### [TASK]
In the copy of the lines below, leave out pictures and print everything else exactly.

### [SUPPLIED INFORMATION]
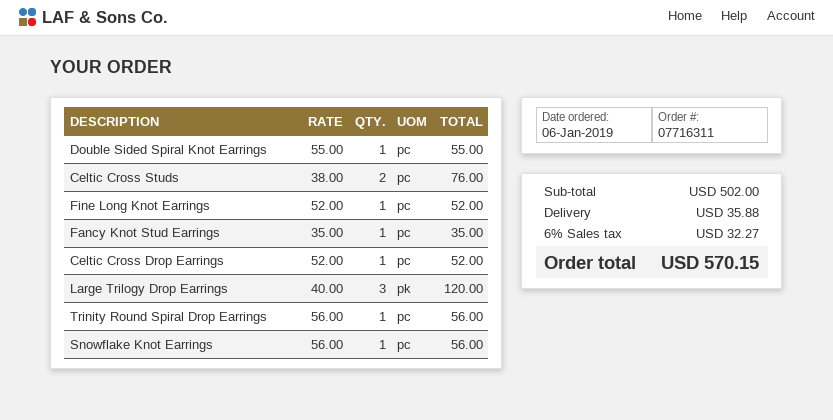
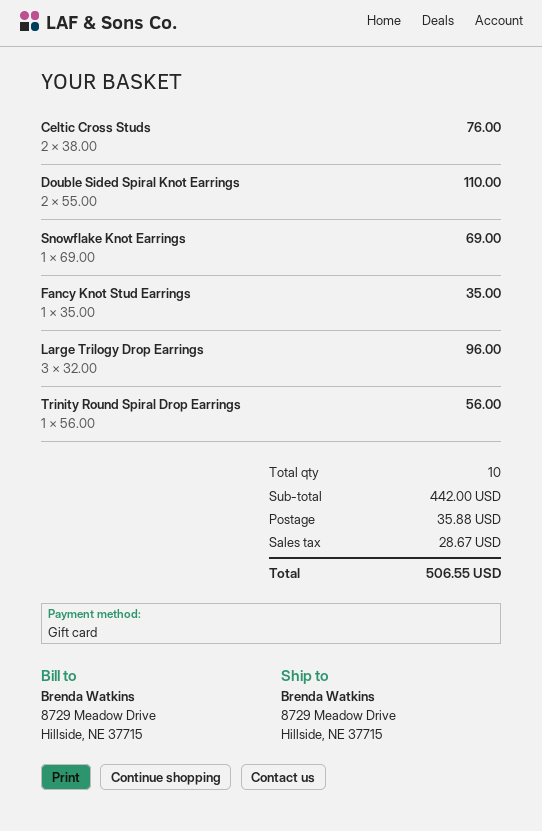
Double Sided Spiral Knot Earrings: 1 x 55.00 = 55.00 -> 2 x 55.00 = 110.00
Fine Long Knot Earrings: 1 x 52.00 = 52.00 -> none
Celtic Cross Drop Earrings: 1 x 52.00 = 52.00 -> none
Large Trilogy Drop Earrings: 3 x 40.00 = 120.00 -> 3 x 32.00 = 96.00
Snowflake Knot Earrings: 1 x 56.00 = 56.00 -> 1 x 69.00 = 69.00
subtotal: 502.00 -> 442.00
tax: 32.27 -> 28.67
total: 570.15 -> 506.55

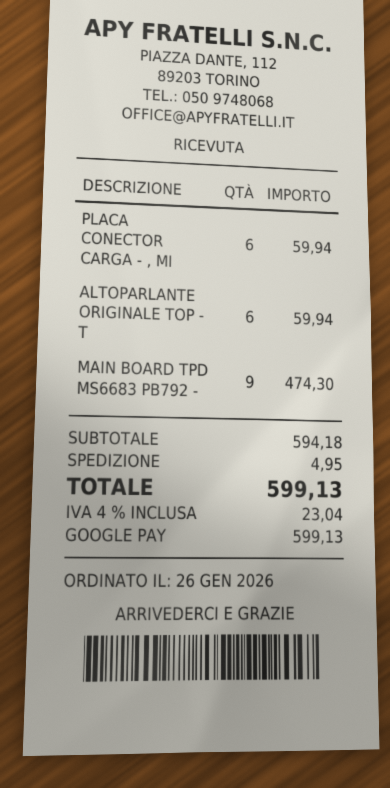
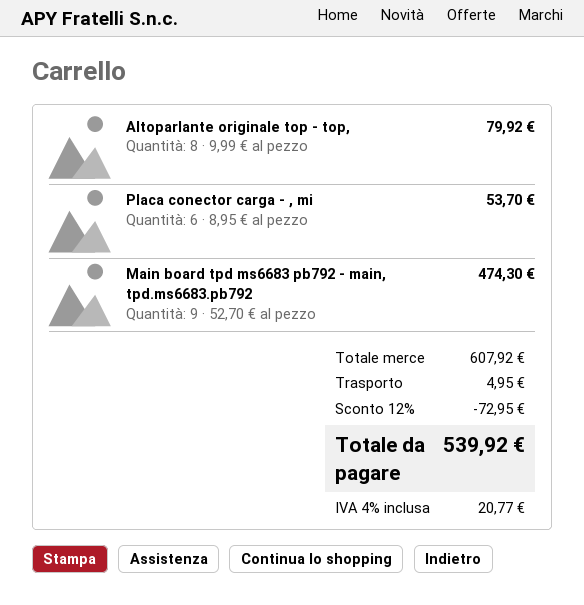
PLACA CONECTOR CARGA - , MI: 6 for 59.94 -> 6 for 53.70
ALTOPARLANTE ORIGINALE TOP - T: 6 for 59.94 -> 8 for 79.92
subtotal: 594.18 -> 607.92
discount: none -> 12% = 72.95
tax: 4% = 23.04 -> 4% = 20.77
total: 599.13 -> 539.92

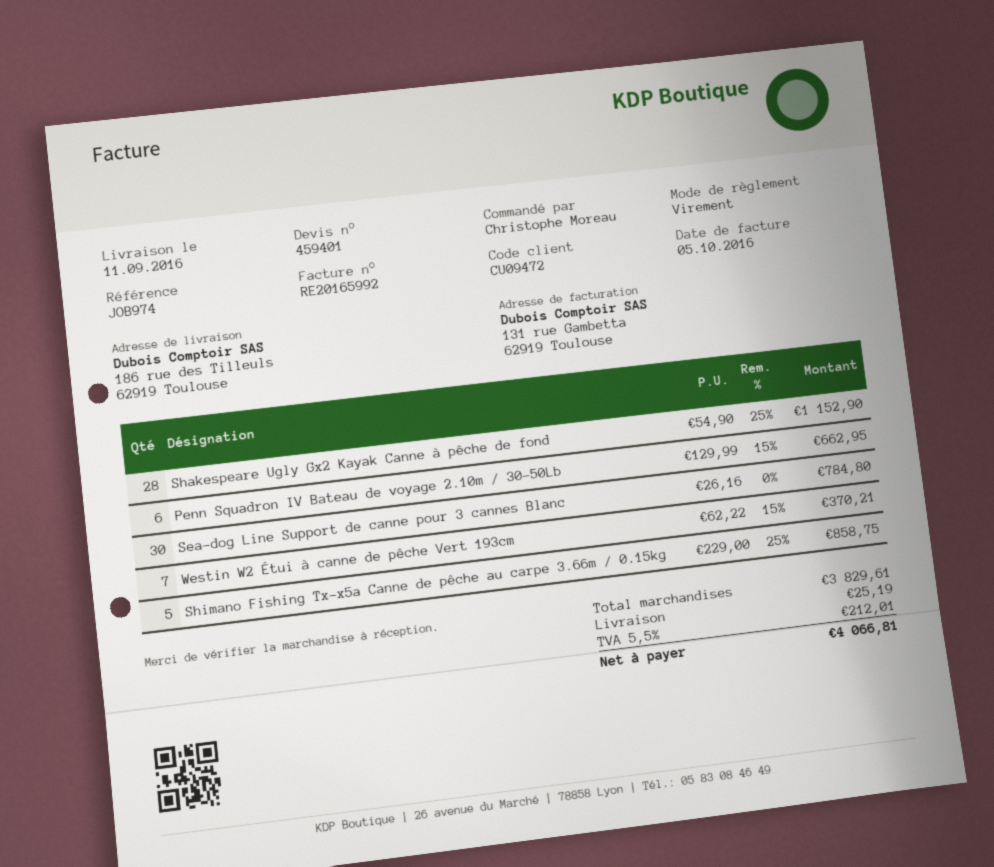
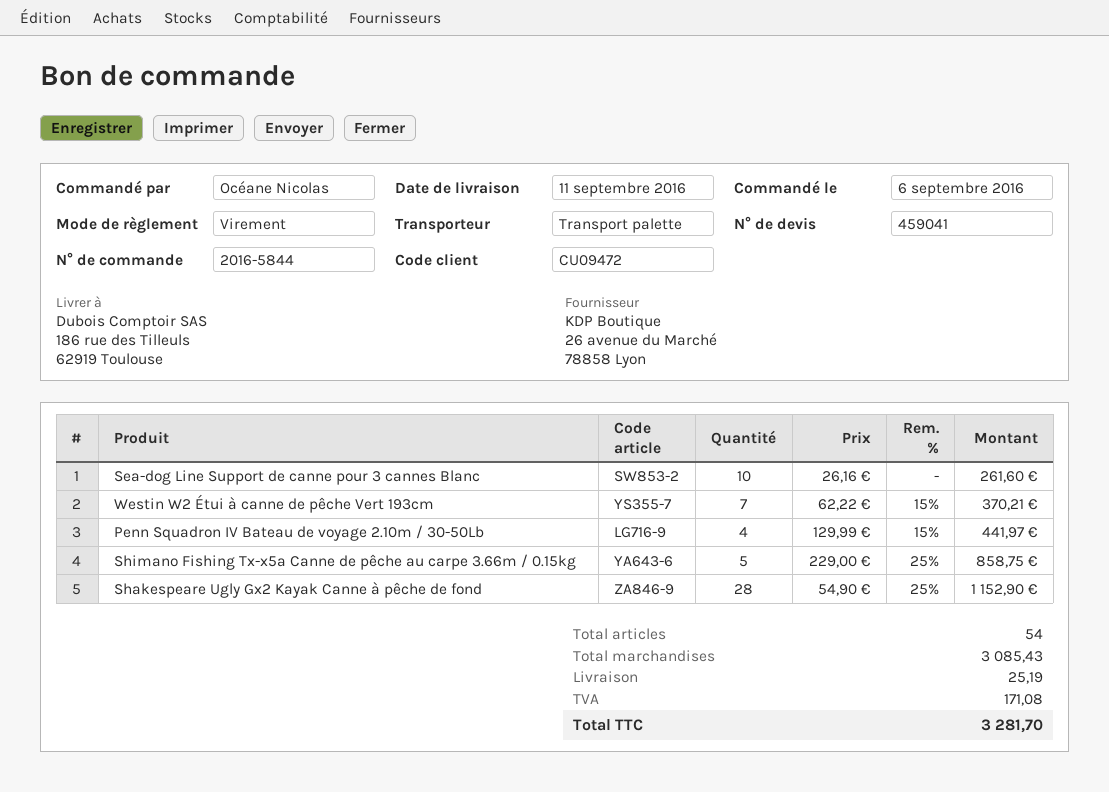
quote number: 459401 -> 459041
ordered by: Christophe Moreau -> Océane Nicolas
Penn Squadron IV Bateau de voyage 2.10m / 30-50Lb: 6 x 129.99 - 15% = 662.95 -> 4 x 129.99 - 15% = 441.97
Sea-dog Line Support de canne pour 3 cannes Blanc: 30 x 26.16 = 784.80 -> 10 x 26.16 = 261.60
subtotal: 3829.61 -> 3085.43
tax: 212.01 -> 171.08
total: 4066.81 -> 3281.70

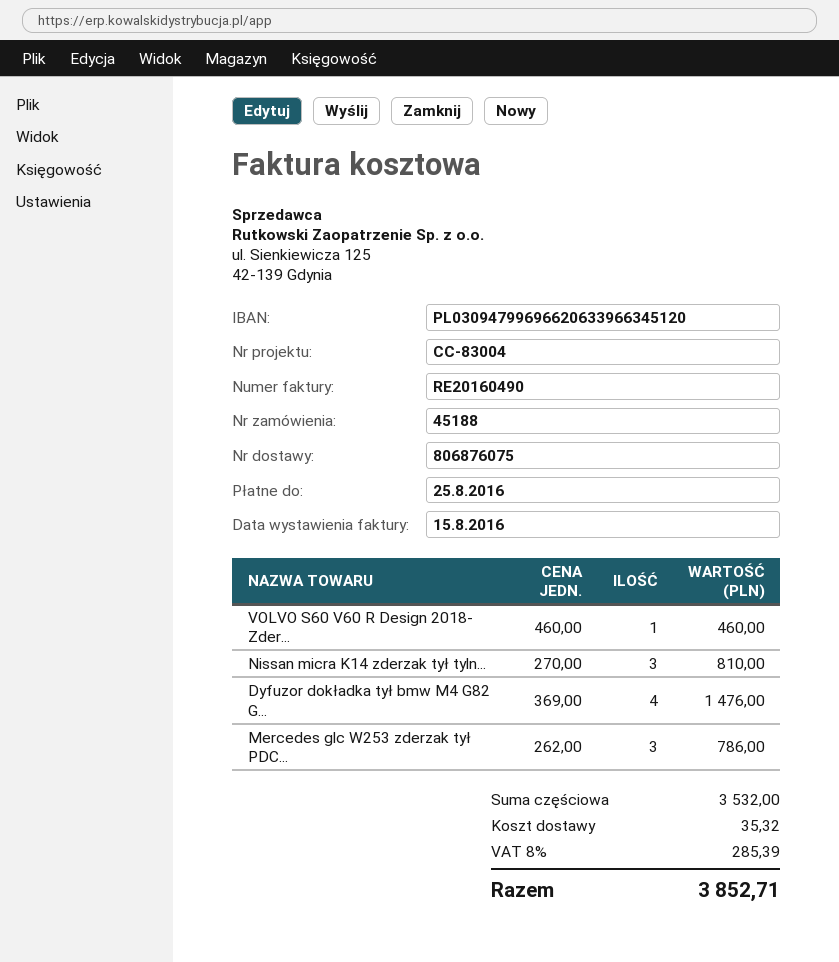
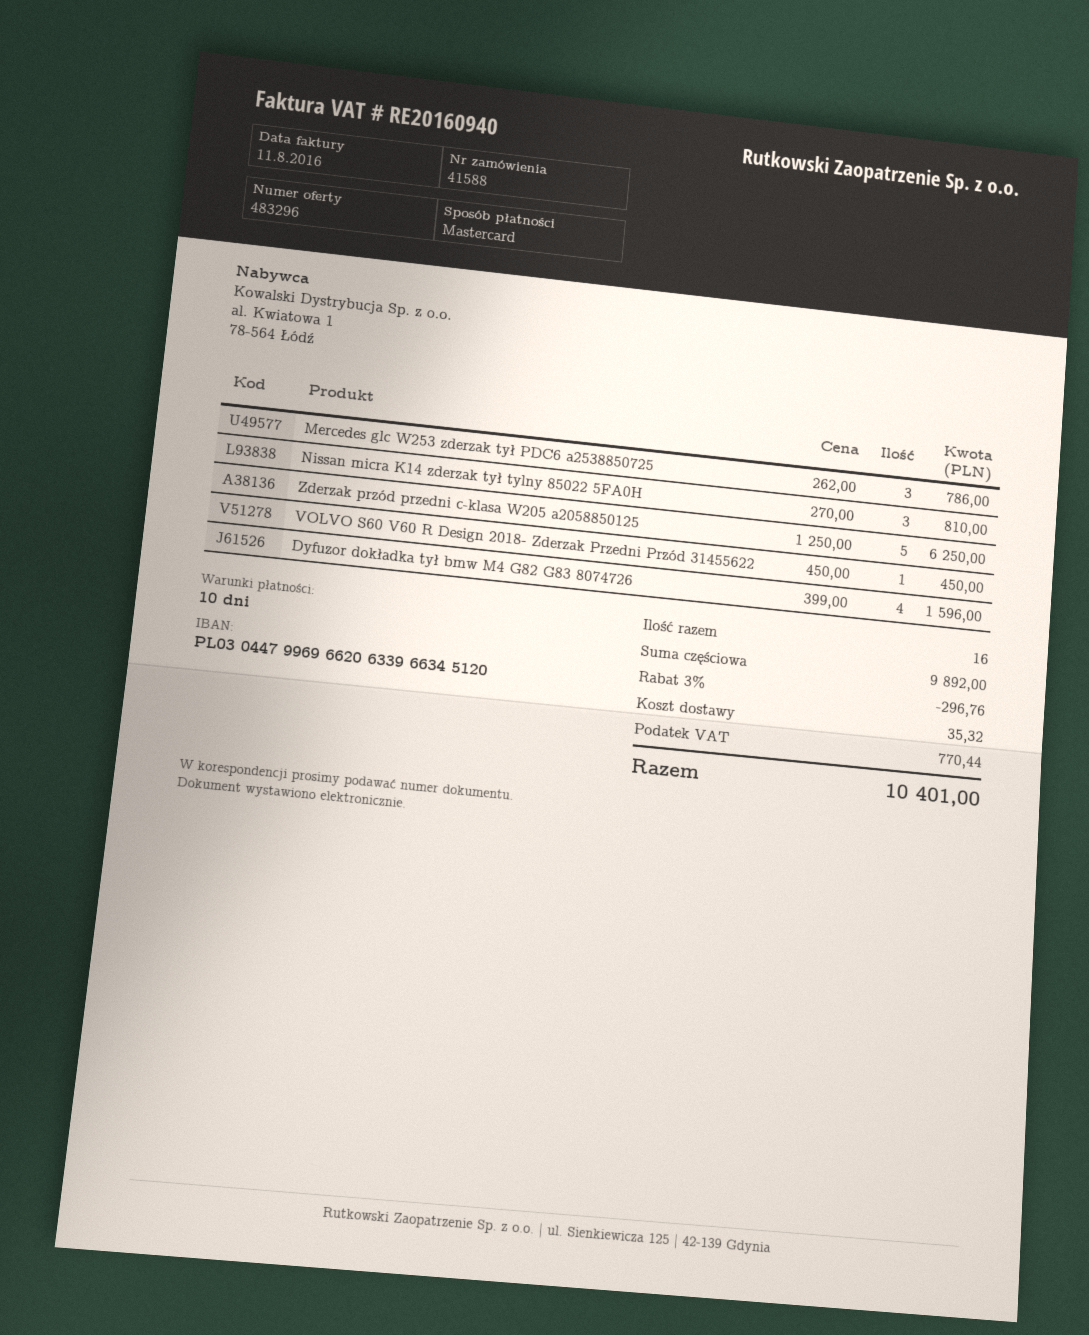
order number: 45188 -> 41588
invoice number: RE20160490 -> RE20160940
invoice date: 2016-08-15 -> 2016-08-11
bank account: PL03094799696620633966345120 -> PL03044799696620633966345120
VOLVO S60 V60 R Design 2018- Zder...: 1 x 460.00 = 460.00 -> 1 x 450.00 = 450.00
Dyfuzor dokładka tył bmw M4 G82 G...: 4 x 369.00 = 1476.00 -> 4 x 399.00 = 1596.00
Zderzak przód przedni c-klasa W205 a2058850125: none -> 5 x 1250.00 = 6250.00
subtotal: 3532.00 -> 9892.00
discount: none -> 3% = 296.76
tax: 285.39 -> 770.44
total: 3852.71 -> 10401.00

### [PROBLEM SOLUTION]
Double Sided Spiral Knot Earrings: 1 x 55.00 = 55.00 -> 2 x 55.00 = 110.00
Fine Long Knot Earrings: 1 x 52.00 = 52.00 -> none
Celtic Cross Drop Earrings: 1 x 52.00 = 52.00 -> none
Large Trilogy Drop Earrings: 3 x 40.00 = 120.00 -> 3 x 32.00 = 96.00
Snowflake Knot Earrings: 1 x 56.00 = 56.00 -> 1 x 69.00 = 69.00
subtotal: 502.00 -> 442.00
tax: 32.27 -> 28.67
total: 570.15 -> 506.55

PLACA CONECTOR CARGA - , MI: 6 for 59.94 -> 6 for 53.70
ALTOPARLANTE ORIGINALE TOP - T: 6 for 59.94 -> 8 for 79.92
subtotal: 594.18 -> 607.92
discount: none -> 12% = 72.95
tax: 4% = 23.04 -> 4% = 20.77
total: 599.13 -> 539.92

quote number: 459401 -> 459041
ordered by: Christophe Moreau -> Océane Nicolas
Penn Squadron IV Bateau de voyage 2.10m / 30-50Lb: 6 x 129.99 - 15% = 662.95 -> 4 x 129.99 - 15% = 441.97
Sea-dog Line Support de canne pour 3 cannes Blanc: 30 x 26.16 = 784.80 -> 10 x 26.16 = 261.60
subtotal: 3829.61 -> 3085.43
tax: 212.01 -> 171.08
total: 4066.81 -> 3281.70

order number: 45188 -> 41588
invoice number: RE20160490 -> RE20160940
invoice date: 2016-08-15 -> 2016-08-11
bank account: PL03094799696620633966345120 -> PL03044799696620633966345120
VOLVO S60 V60 R Design 2018- Zder...: 1 x 460.00 = 460.00 -> 1 x 450.00 = 450.00
Dyfuzor dokładka tył bmw M4 G82 G...: 4 x 369.00 = 1476.00 -> 4 x 399.00 = 1596.00
Zderzak przód przedni c-klasa W205 a2058850125: none -> 5 x 1250.00 = 6250.00
subtotal: 3532.00 -> 9892.00
discount: none -> 3% = 296.76
tax: 285.39 -> 770.44
total: 3852.71 -> 10401.00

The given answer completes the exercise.